EXERCISE INSTRUCTIONS >> Please output all the entries word for word, without the pictures.
[DATA EXTRACTS]
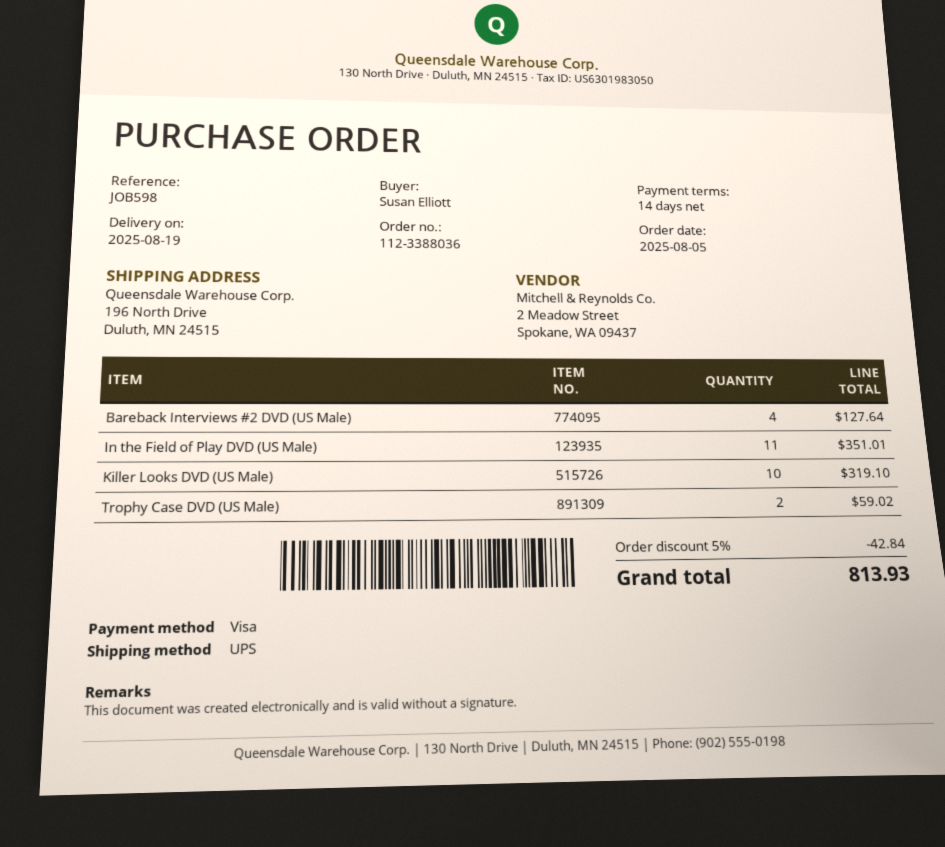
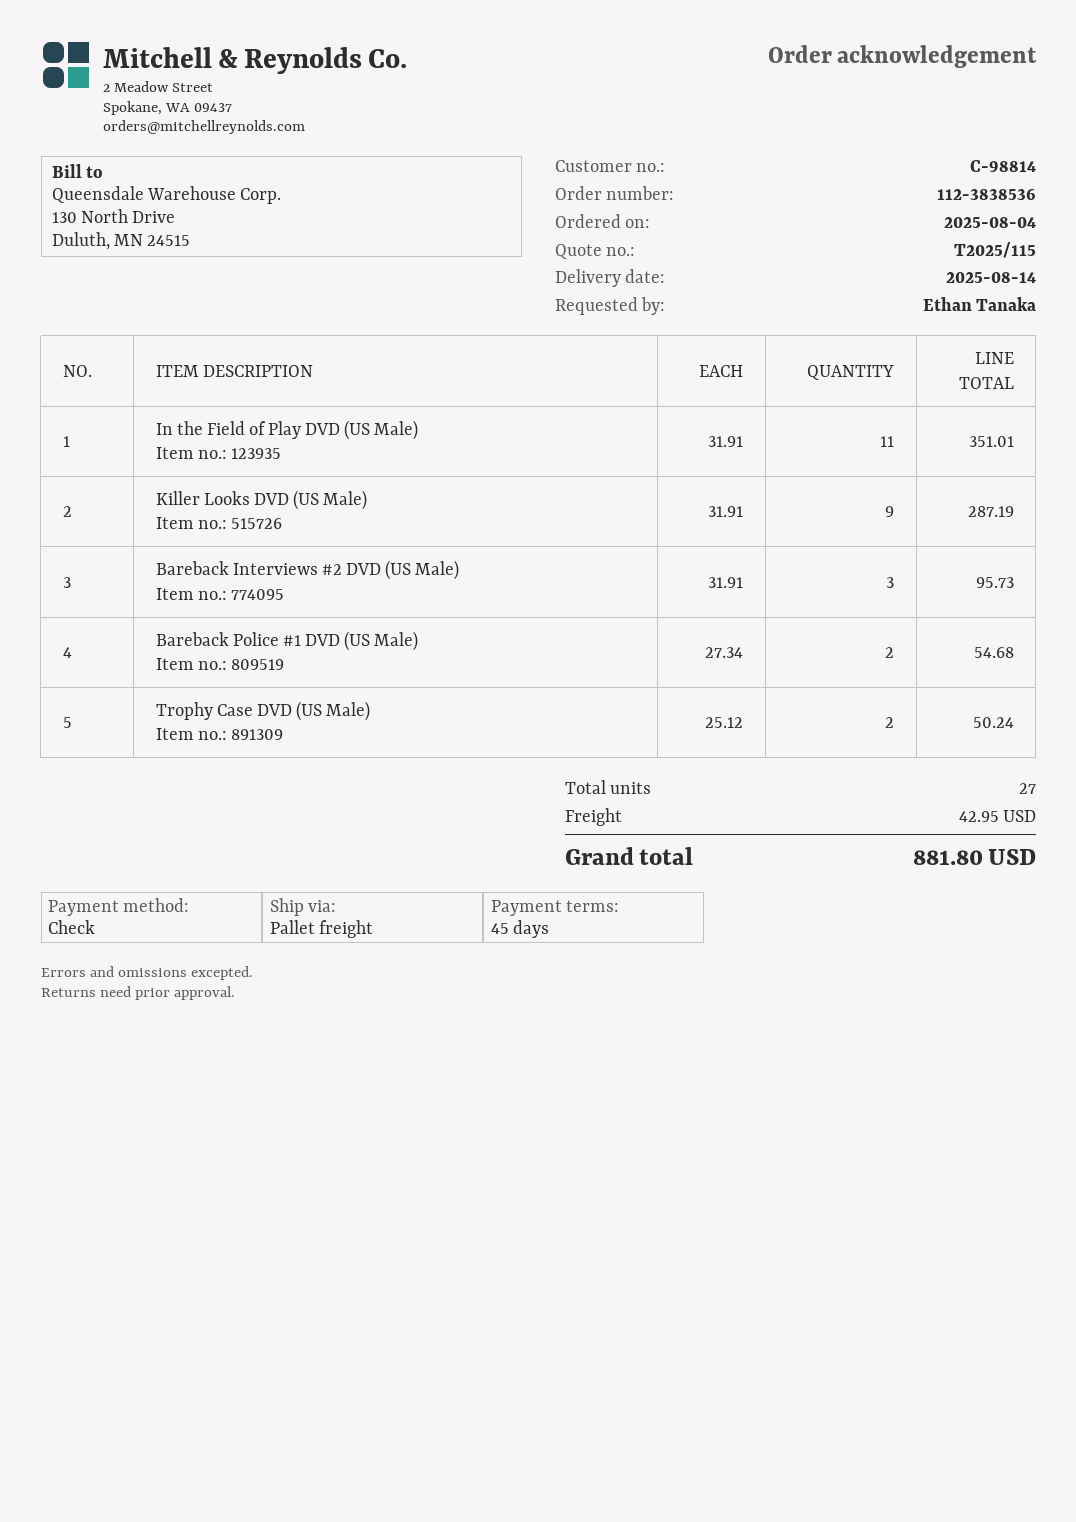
order number: 112-3388036 -> 112-3838536
order date: 2025-08-05 -> 2025-08-04
delivery date: 2025-08-19 -> 2025-08-14
payment terms: 14 days -> 45 days
ordered by: Susan Elliott -> Ethan Tanaka
payment method: Visa -> cheque
shipping method: UPS -> pallet freight
Bareback Interviews #2 DVD (US Male): 4 for 127.64 -> 3 for 95.73
Killer Looks DVD (US Male): 10 for 319.10 -> 9 for 287.19
Trophy Case DVD (US Male): 2 for 59.02 -> 2 for 50.24
Bareback Police #1 DVD (US Male): none -> 2 for 54.68
discount: 5% = 42.84 -> none
shipping: none -> 42.95
total: 813.93 -> 881.80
[/DATA EXTRACTS]
WRITTEN REPLY >>
order number: 112-3388036 -> 112-3838536
order date: 2025-08-05 -> 2025-08-04
delivery date: 2025-08-19 -> 2025-08-14
payment terms: 14 days -> 45 days
ordered by: Susan Elliott -> Ethan Tanaka
payment method: Visa -> cheque
shipping method: UPS -> pallet freight
Bareback Interviews #2 DVD (US Male): 4 for 127.64 -> 3 for 95.73
Killer Looks DVD (US Male): 10 for 319.10 -> 9 for 287.19
Trophy Case DVD (US Male): 2 for 59.02 -> 2 for 50.24
Bareback Police #1 DVD (US Male): none -> 2 for 54.68
discount: 5% = 42.84 -> none
shipping: none -> 42.95
total: 813.93 -> 881.80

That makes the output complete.